Joshua Rothman, Why the Godfather of A.I. Fears What He’s Built, The New Yorker (20/11/2023), traduzione L.V. Nella foto (Wikipedia, Ramsey Cardy) Geoffrey Hinton.

Se non mi impedissi di farlo

“Penso che le sensazioni siano dichiarazioni di ipotesi alternative su ciò che potrebbe causare un’azione”, mi aveva detto Hinton quel giorno. “Se dico che ho voglia di dare un pugno sul naso a qualcuno, ciò che in realtà intendo dire è: se non avessi inibizioni sociali – se non mi impedissi di farlo – gli darei un pugno sul naso.
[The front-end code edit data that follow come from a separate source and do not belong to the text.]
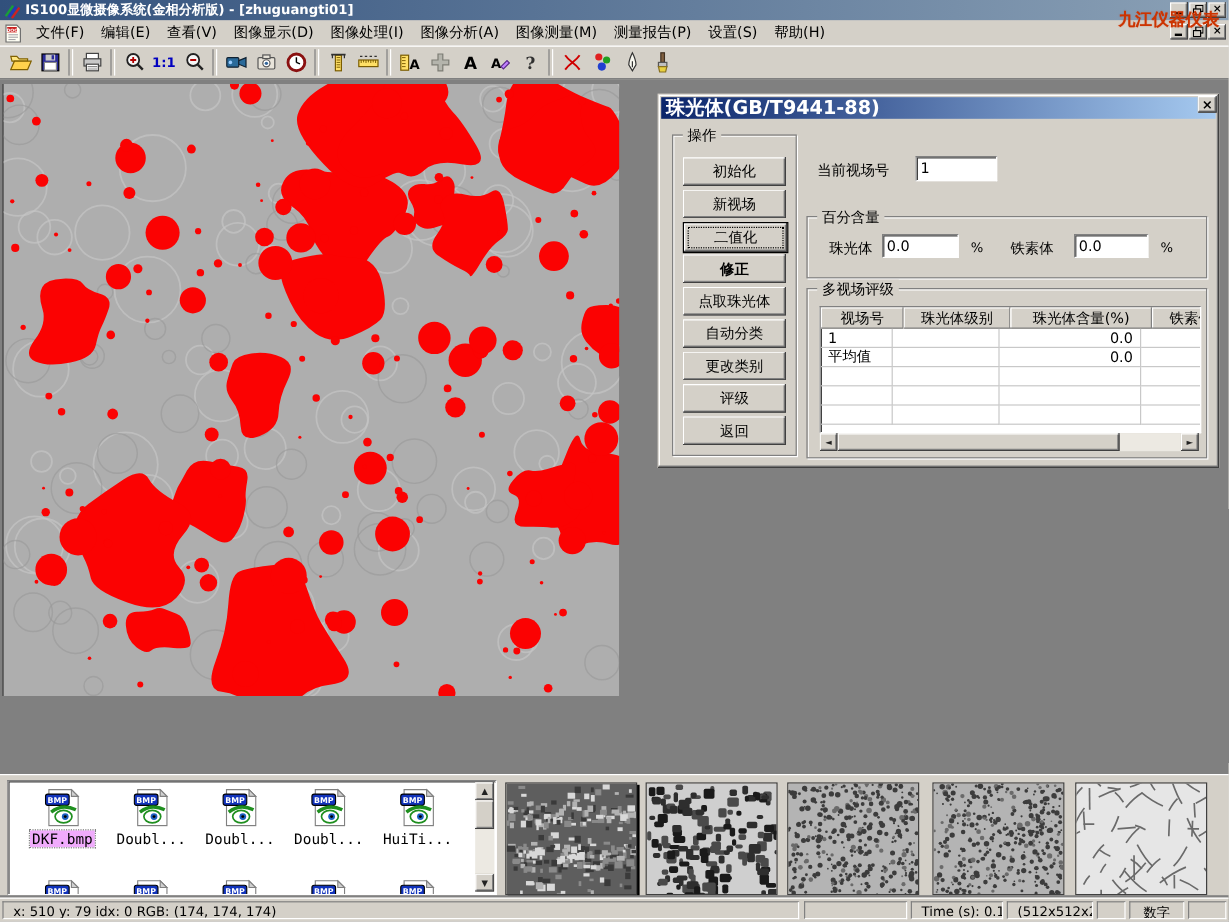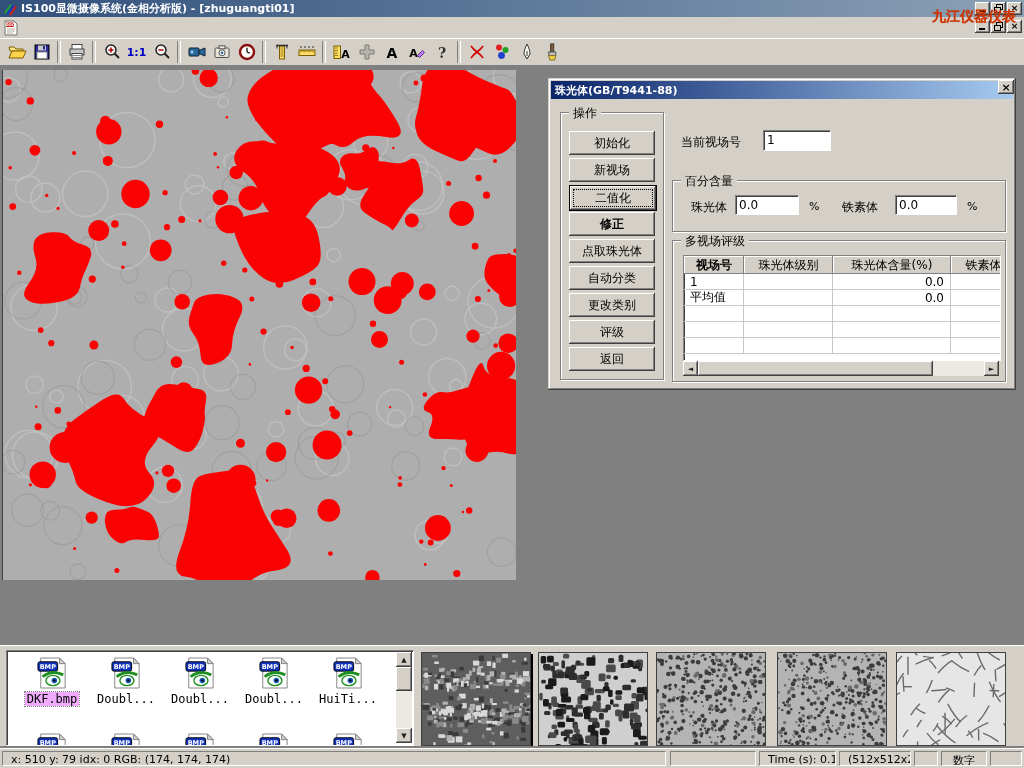--- a/index.html
+++ b/index.html
@@ -36,21 +36,21 @@
   
   #workspace{left:0;top:66px;width:1024px;height:579px;background:#808080;}
   #micrograph{left:2px;top:4px;width:513px;height:510px;border-left:1px solid #404040;}
 
   
   #dialog{left:548px;top:78px;width:468px;height:312px;background:#d4d0c8;
     box-shadow:inset -1px -1px 0 #404040,inset 1px 1px 0 #d4d0c8,inset -2px -2px 0 #808080,inset 2px 2px 0 #fff;
     z-index:30;}
   #dialog-titlebar{left:3px;top:3px;width:462px;height:18px;
     background:linear-gradient(90deg,#0a246a,#a6caf0);display:flex;align-items:center;}
-  #dialog-title{color:#fff;font-weight:bold;font-size:11px;margin-left:4px;}
+  #dialog-title{color:#fff;font-weight:bold;font-size:16px;margin-left:4px;}
   #dialog-close{position:absolute;right:2px;top:2px;width:16px;height:14px;background:#d4d0c8;
     box-shadow:inset -1px -1px 0 #404040,inset 1px 1px 0 #fff,inset -2px -2px 0 #808080;
     display:flex;align-items:center;justify-content:center;font-size:11px;font-weight:bold;}
   .groupbox{border:1px solid #808080;box-shadow:inset 1px 1px 0 #fff,1px 1px 0 #fff;}
   .grouplabel{position:absolute;top:-8px;left:8px;background:#d4d0c8;padding:0 4px;font-size:12px;}
   .btn3d{background:#d4d0c8;
     box-shadow:inset -1px -1px 0 #404040,inset 1px 1px 0 #fff,inset -2px -2px 0 #808080;
     display:flex;align-items:center;justify-content:center;font-size:12px;}
   .btn3d.focused{border:1px solid #000;outline:1px dotted #000;outline-offset:-5px;
     box-shadow:inset -1px -1px 0 #404040,inset 1px 1px 0 #fff,inset -2px -2px 0 #808080;}
@@ -127,20 +127,32 @@
 
   <div id="menubar" class="abs">
     <span id="doc-icon">
       <svg width="16" height="16" viewBox="0 0 16 16">
         <path d="M2 1 h9 l3 3 v11 h-12 z" fill="#fffff4" stroke="#707070"></path>
         <rect x="3" y="2.5" width="8" height="4.5" fill="#cc2020"></rect>
         <text x="7" y="6.3" font-size="3.8" fill="#fff" text-anchor="middle" font-weight="700" font-family="DejaVu Sans,sans-serif">DOC</text>
         <path d="M4 9 h8 M4 11 h8 M4 13 h6" stroke="#9a9aa0" stroke-width="0.8"></path>
       </svg>
     </span>
+    <span id="menu-items" style="display: flex;">
+        <span class="menu-item">文件(F)</span>
+        <span class="menu-item">编辑(E)</span>
+        <span class="menu-item">查看(V)</span>
+        <span class="menu-item">图像显示(D)</span>
+        <span class="menu-item">图像处理(I)</span>
+        <span class="menu-item">图像分析(A)</span>
+        <span class="menu-item">图像测量(M)</span>
+        <span class="menu-item">测量报告(P)</span>
+        <span class="menu-item">设置(S)</span>
+        <span class="menu-item">帮助(H)</span>
+      </span>
   </div>
   <span id="mdi-buttons" class="abs">
     <span class="winbtn">
         <svg width="9" height="9" viewBox="0 0 9 9">
           <rect x="1" y="6" width="6" height="2" fill="#000"></rect>
         </svg>
       </span>
     <span class="winbtn">
         <svg width="9" height="9" viewBox="0 0 9 9">
           <rect x="2.5" y="0.5" width="6" height="5" fill="none" stroke="#000"></rect>
@@ -674,21 +686,21 @@
       <span class="abs" style="left:136px;top:19px;font-size:11px;">%</span>
       <span class="abs" style="left:169px;top:18px;">铁素体</span>
       <div class="abs sunken field" style="left:222px;top:14px;width:62px;height:20px;">0.0</div>
       <span class="abs" style="left:294px;top:19px;font-size:11px;">%</span>
     </div>
 
     <div class="abs groupbox" style="left:124px;top:162px;width:332px;height:140px;">
       <span class="grouplabel">多视场评级</span>
       <div id="mf-table" class="abs">
           <div class="th-row">
-            <div class="th-cell" style="width: 60px; font-weight: bold;">视场号</div>
+            <div class="th-cell" style="width: 69px;">视场号</div>
             <div class="th-cell" style="width: 89px;">珠光体级别</div>
             <div class="th-cell" style="width: 118px;">珠光体含量(%)</div>
             <div class="th-cell" style="width: 110px;">铁素体含量(%)</div>
           </div>
           <div class="tb-row">
             <div class="tb-cell" style="width: 60px;">1</div>
             <div class="tb-cell" style="width: 89px;"></div>
             <div class="tb-cell num" style="width: 118px;">0.0</div>
             <div class="tb-cell" style="width: 110px;"></div>
           </div>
Così, quando dico che “provo una sensazione di rabbia”, sto in realtà usando una sorta di abbreviazione per dire “ho voglia di compiere un atto aggressivo”. Parlare di sensazioni è dunque un modo per parlare di inclinazioni all’azione.

Joshua Rothman, Why the Godfather of A.I. Fears What He’s Built, The New Yorker (20/11/2023), traduzione L.V. Nella foto (Wikipedia, Ramsey Cardy) Geoffrey Hinton.

Meno di un secondo per mettersi in pari

Hinton aveva fatto un calcolo a mente. Supponiamo che nel 1985 avesse iniziato a eseguire un programma su un veloce computer di ricerca di allora e che lo avesse lasciato in esecuzione finoora. Se oggi avesse iniziato a eseguire lo stesso programma, sui sistemi più veloci attualmente in uso nell’intelligenza artificiale, avrebbe impiegato meno di un secondo per mettersi in pari.

Joshua Rothman, Why the Godfather of A.I. Fears What He’s Built, The New Yorker (20/11/2023), traduzione L.V. Nella foto (Wikipedia, Ramsey Cardy) Geoffrey Hinton.